Which reminded me of the untitled bonus track from Green, which conjures a vivid memory of annoying the hell out of my roommates. We had downstairs neighbors in the dorm who listened to “Jane Says” by Jane’s Addiction super loud at least four times a day, which in retrospect was lucky for me, since they bore the brunt of all the annoyance that would’ve been directed at me for listening to Green almost as often. The opening drum beat from that untitled song is now combined with the sound of my Mac Plus ejecting a floppy disk as my memory of my year-long audio assault on the poor people who lived with me.

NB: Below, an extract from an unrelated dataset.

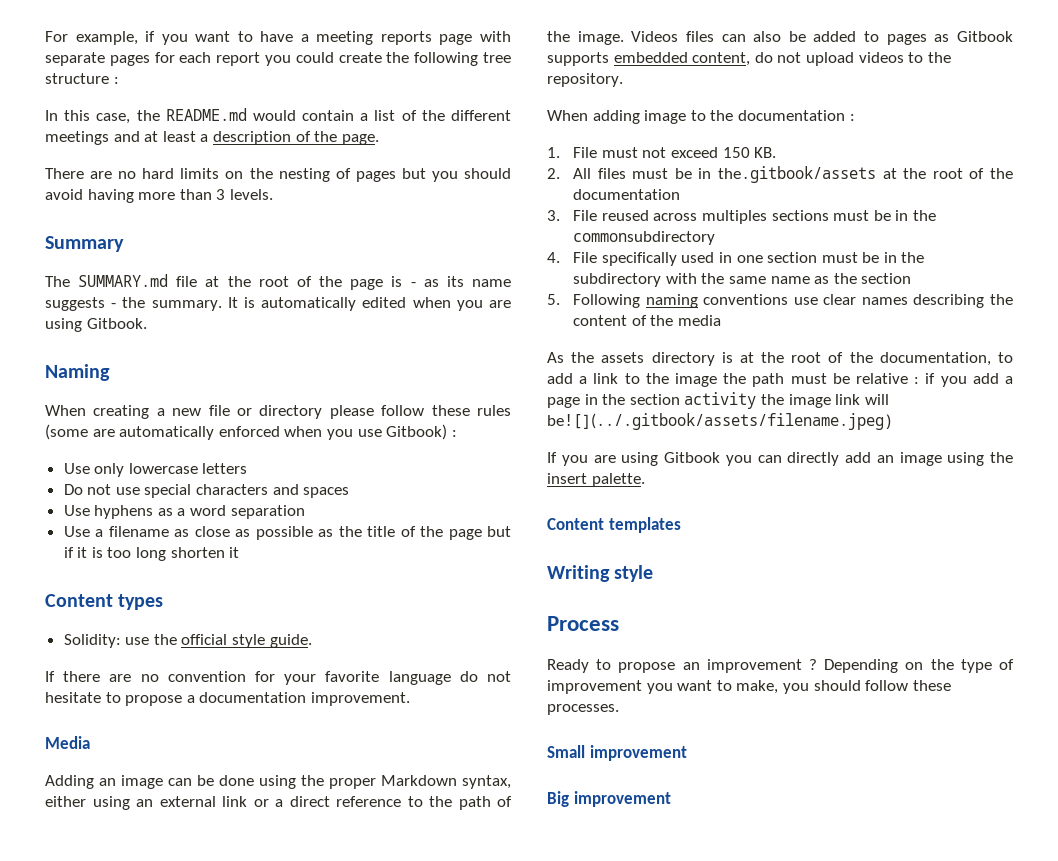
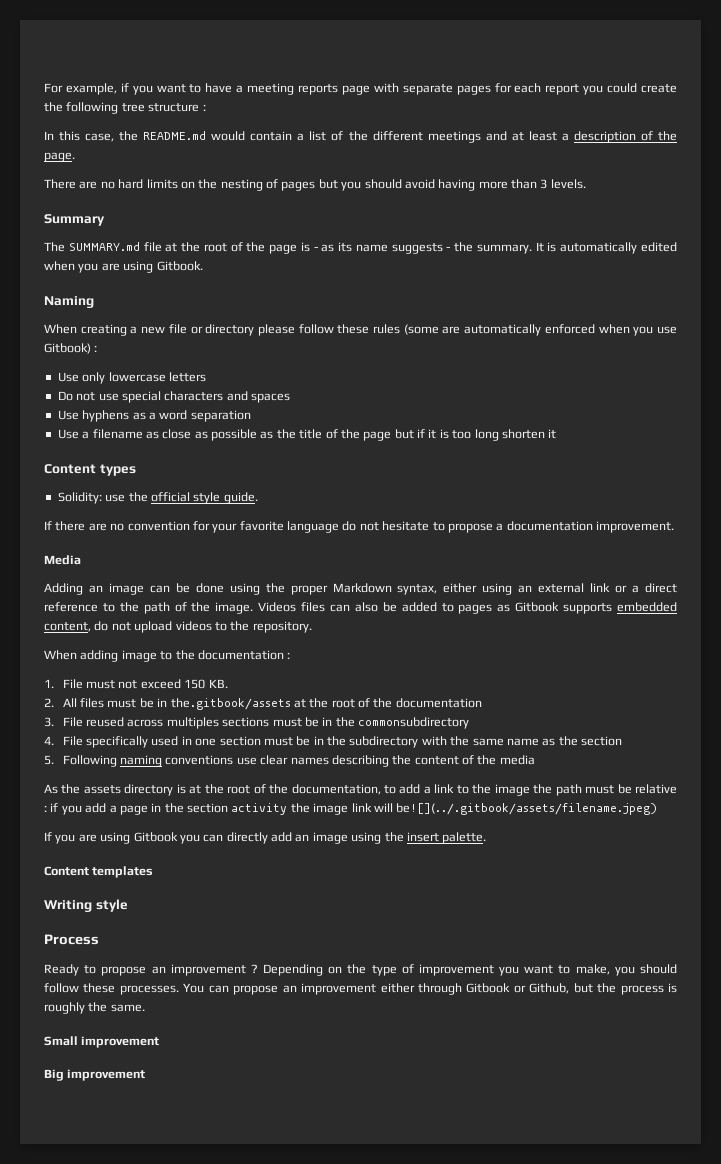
(619, 709) none -> [183,983,677,995] [44,1002,145,1014] You can propose an improvement either through Gitbook or Github, but the process is roughly the same.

Sweet Thursday, Pizzicato Five
I was taking beginning Japanese language classes in Japantown over the weekends, and I’d always hit the bookstore afterwards to pick up an import CD from Pizzicato Five, Fantastic Plastic Machine, or game and anime soundtrack. I was riding back to Marin from San Francisco on 101, listening to The Sound of Music by Pizzicato Five, and I was enjoying it so much that I drove past my exit and figured I’d keep going north until the album ended. I thought “Sweet Thursday” was beautiful (and still do), but this day in particular was after a class where we’d gone over the days of the week. The phrase “mokuyoubi no asa” (Thursday morning) jumped out at me, because it was the first time I’d heard it as the word for “wood” plus one of the words for “day.” I’d spent all my time learning vocabulary through arbitrary memorization, and it had never occurred to me that the Japanese names for the days of the week had a system just like English, with “sun” + “day,” “moon” + “day,” “Odin’s” + “day”, etc. It suddenly felt like the language would be more accessible and fun if I looked for patterns and similarities instead of thinking of it as something completely foreign and difficult.

Sweet Thing, Van Morrison
For some reason, the two best Van Morrison songs (“Sweet Thing” and “Into the Mystic”) weren’t on his best of collection from 1990. So I heard multiple covers of the song before I heard the original. One was from an album by The Waterboys, and the other was during a live show by the band Poi Dog Pondering. (The first two Poi Dog Pondering concerts I saw at the Georgia Theater in Athens are still the best concerts I have ever been to). One day after classes, I went to one of the used music stores in Athens and finally bought a copy of Astral Weeks. I listened to it on the drive home but didn’t even make it to the end of Baxter Street before I was entranced by it — a flowery word, but I don’t know how to describe it. It really wasn’t like any album I’d ever heard before. I drove around the campus and then around the town to give enough time for the tape to finish, then I rewound it and started it over again.

“And I shall raise my hand into the nighttime sky and count the stars that’s shining in your eye” is still one of the most romantic lines from any song I’ve ever heard.